Customers choose which product groups to deploy. A customer who doesn't use appointments excludes appointments-domain from their environment — the host simply doesn't serve those features.

yaml
# Full environment (all features)
applications:
  - stage: production
    productGroups:
      - favn-runtime
      - iam
      - patientlist-domain
      - appointments-domain
      - forms-domain

# Minimal environment (subset)
applications:
  - stage: production
    productGroups:
      - favn-runtime
      - iam
      - patientlist-domain

Customers pin versions independently per feature through their stage-specific values. There is no "all-or-nothing" upgrade.

The host doesn't break if a feature's backend is missing. Server functions return 503 (endpoint unreachable) — other features are completely unaffected.

Example: full GitOps walkthrough

Repository structure

smud-gitops/
  environments/
    productGroups.yaml            # defines what belongs together
    dips-dev.yaml                 # DIPS internal development
    customer-ahus.yaml            # Akershus universitetssykehus
  products/
    favn-host/                    # Pilar Runtime host (Team Pilar)
      product.yaml
      production/
        app.yaml
        values.yaml
    favn-feature-patientlist/     # feature registration (team-patientlist)
      product.yaml
      production/
        app.yaml
        values.yaml
    patientlistservice/           # backend (team-patientlist)
      product.yaml
      production/
        app.yaml
        values.yaml

Upgrading a single feature

The patientlist team ships version 1.3.0:

  1. Team bumps version in manifest.json to "1.3.0" and merges
  2. Platform CI builds, signs, pushes favn-feature-patientlist:1.3.0 to ACR, and resolves the digest
  3. Team or CI bot updates image in products/favn-feature-patientlist/development/values.yaml
  4. SMUD deploys → ConfigMap updated → sidecar pulls new image → host reloads
  5. Team promotes through stages → customers get the update on their own schedule

Declaring backend dependencies in the manifest

Features should also declare backend dependencies in the manifest infrastructure field.

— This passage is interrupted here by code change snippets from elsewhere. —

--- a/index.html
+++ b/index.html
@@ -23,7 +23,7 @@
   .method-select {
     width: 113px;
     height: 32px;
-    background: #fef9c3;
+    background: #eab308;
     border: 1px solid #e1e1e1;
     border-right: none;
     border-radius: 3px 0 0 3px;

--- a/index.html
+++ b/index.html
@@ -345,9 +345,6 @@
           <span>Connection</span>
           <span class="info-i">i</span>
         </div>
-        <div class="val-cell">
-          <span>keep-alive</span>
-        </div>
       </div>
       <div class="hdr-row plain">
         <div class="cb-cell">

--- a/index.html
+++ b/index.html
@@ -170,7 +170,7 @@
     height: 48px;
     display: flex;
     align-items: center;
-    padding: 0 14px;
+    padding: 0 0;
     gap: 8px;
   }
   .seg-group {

This is metadata — the host does not enforce it. It exists for the Admin UI, health endpoints, and pnpm run doctor:

json
{
  "id": "feature-patientlist",
  "infrastructure": {
    "services": ["patientlistservice"],
    "productGroup": "patientlist-domain"
  },
  "serverFunctions": {
    "endpoint": "http://patientlistservice.your-namespace.svc.cluster.local/rpc",
    "exports": ["getPatients", "searchPatients"]
  }
}

Keep manifest and SMUD in sync

The manifest's infrastructure.services should mirror the feature registration's dependencyManager. The manifest is what developers and the Admin UI see; dependencyManager is what SMUD enforces.

Transition to cloud CDN

The ConfigMap-based discovery makes cloud CDN migration straightforward. Today, the ConfigMap points to an OCI image. Tomorrow, it can point to a CDN base URL:

yaml
# Today: OCI image (sidecar pulls and extracts)
data:
  featureId: feature-patientlist
  image: registry.dips.no/favn-feature-patientlist@sha256:abc123...

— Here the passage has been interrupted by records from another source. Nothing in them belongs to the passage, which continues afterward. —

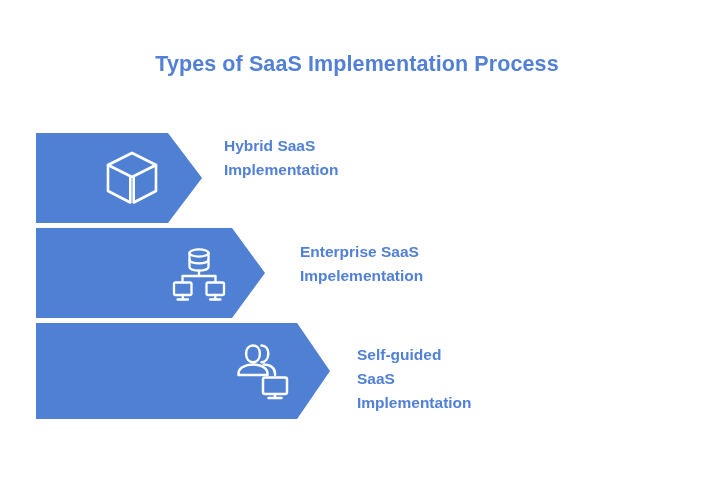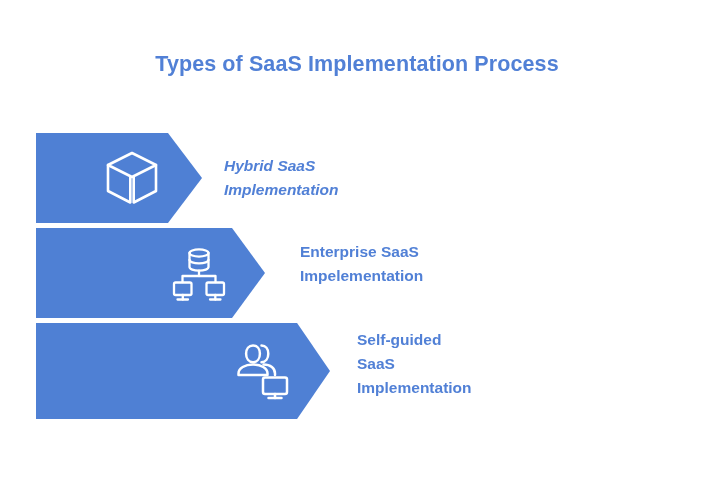--- a/index.html
+++ b/index.html
@@ -90,7 +90,7 @@
     line-height: 24px;
     white-space: pre-line;
   }
-  .row-1 .label { left: 224px; top: 154px; font-style: italic; }
+  .row-1 .label { left: 224px; top: 134px; }
   .row-2 .label { left: 300px; top: 240px; }
   .row-3 .label { left: 357px; top: 328px; }
 </style>

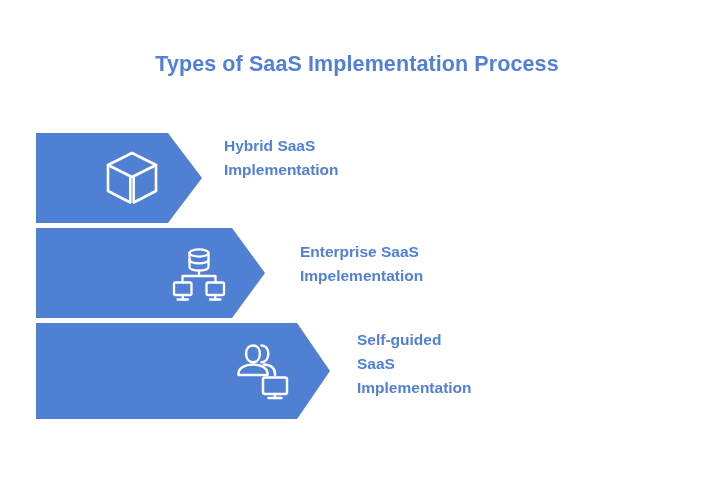--- a/index.html
+++ b/index.html
@@ -92,7 +92,7 @@
   }
   .row-1 .label { left: 224px; top: 134px; }
   .row-2 .label { left: 300px; top: 240px; }
-  .row-3 .label { left: 357px; top: 328px; }
+  .row-3 .label { left: 357px; top: 343px; }
 </style>
 </head>
 <body>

# Future: cloud CDN (sidecar fetches from CDN)
data:
  featureId: feature-patientlist
  cdnBaseUrl: https://your-cdn.azureedge.net/feature-patientlist/

In CDN mode, the sidecar fetches <cdnBaseUrl>/releases.json (signed), resolves the active version, and downloads the versioned assets. The host's trust model (signatures + SRI) is transport-agnostic.

The same readiness and staging rules still apply in CDN mode: populate the shared artifacts directory before readiness, keep version directories immutable, and atomically swap only the small metadata files that change active state.

For the full migration path, see Asset Distribution — Cloud CDN.